A second popular area for reform has been joint and several liability. Unfortunately, most reforms, including Michigan’s, have not gone far enough in this area.
Joint and several liability is an unjust doctrine except when the defendants involved truly acted in concert (I add the adjective "truly" to exclude the judicial fiction that all defendants who happen to be in the same place at the same time are acting together).
Courts have defended its use in other circumstances on the grounds that, when one or more tort feasers are insolvent or otherwise unable to pay, it is better to place the remaining burden of the loss on the other tort feaser rather than an innocent party. This does not consider that the other defendant, having paid for the harm he caused, is also an innocent party relative to the remaining harm. This focus on compensation, rather than justice, treats people as ciphers on a ledger, focusing on distribution of loss rather than right and wrong.

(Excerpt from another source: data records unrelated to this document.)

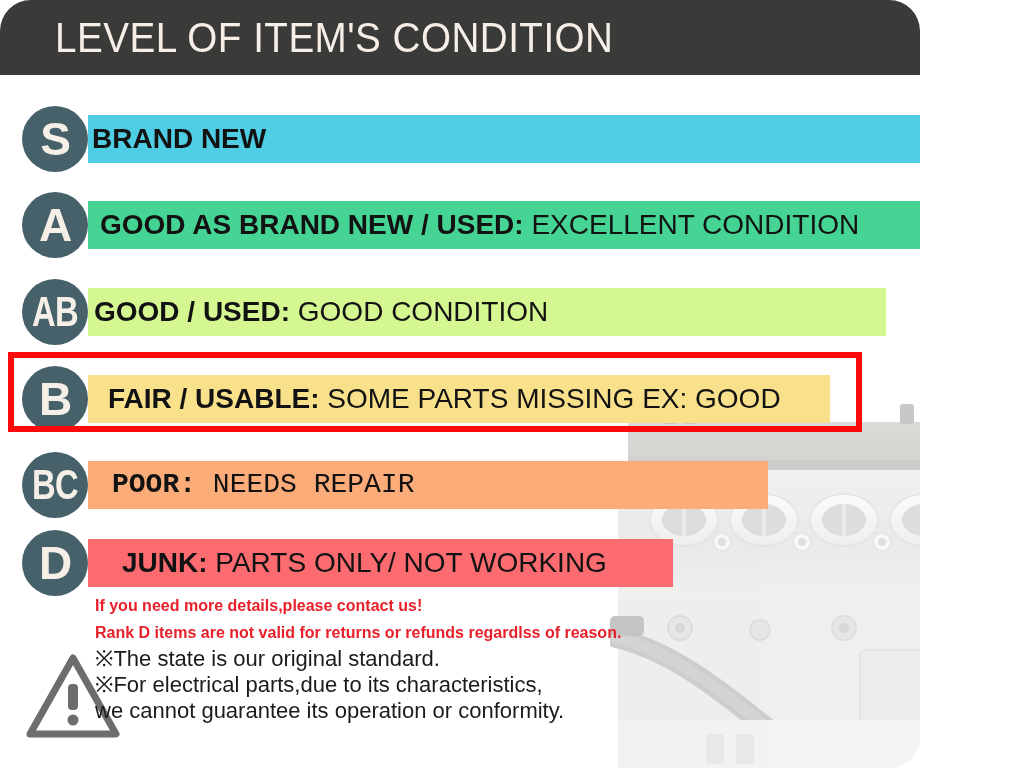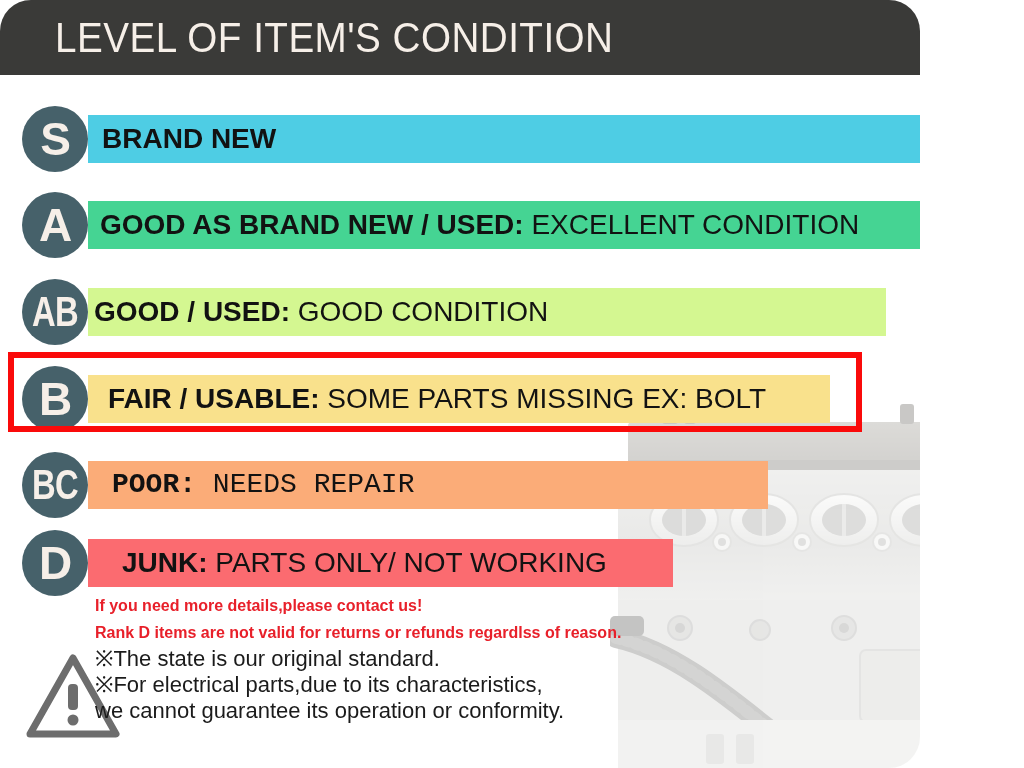--- a/index.html
+++ b/index.html
@@ -271,7 +271,7 @@
     <div class="rank-badge">
       <span class="badge-letter">S</span>
     </div>
-    <div class="rank-text" style="left:102px;">
+    <div class="rank-text" style="left:92px;">
       <span class="strong">BRAND NEW</span>
     </div>
   </div>

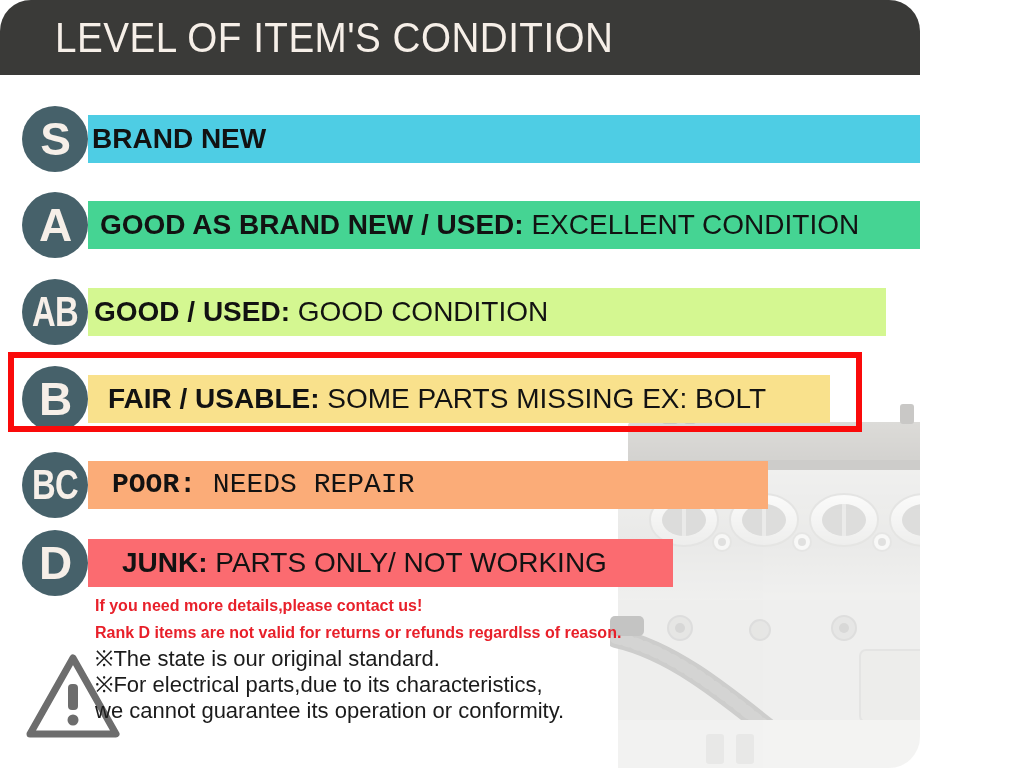--- a/index.html
+++ b/index.html
@@ -305,7 +305,7 @@
     </div>
     <div class="rank-text" style="left:108px;">
       <span class="strong">FAIR / USABLE:</span>
-      <span class="normal"> SOME PARTS MISSING EX: BOLT</span>
+      <span class="normal"> SOME PARTS MISSING EX: GOOD</span>
     </div>
   </div>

From an insurance standpoint, predictability of risk, and the ability to monitor and control risk, are destroyed when one party can be held liable for another’s acts. Envision an insurance underwriter attempting to determine the risk exposure of a potential client when that client may be held liable for the actions of other parties. Such liability cannot be reliably predicted, no matter how much the underwriter knows about the safety record of the manufacturer and the product.
The proportional liability system that Michigan adopted in 1986 for all tort cases except products liability is the proper solution – no party should be held liable for more than its share of fault for an accident. It is unclear why Michigan chose to exclude products liability, the center of the liability insurance crisis, from this decision.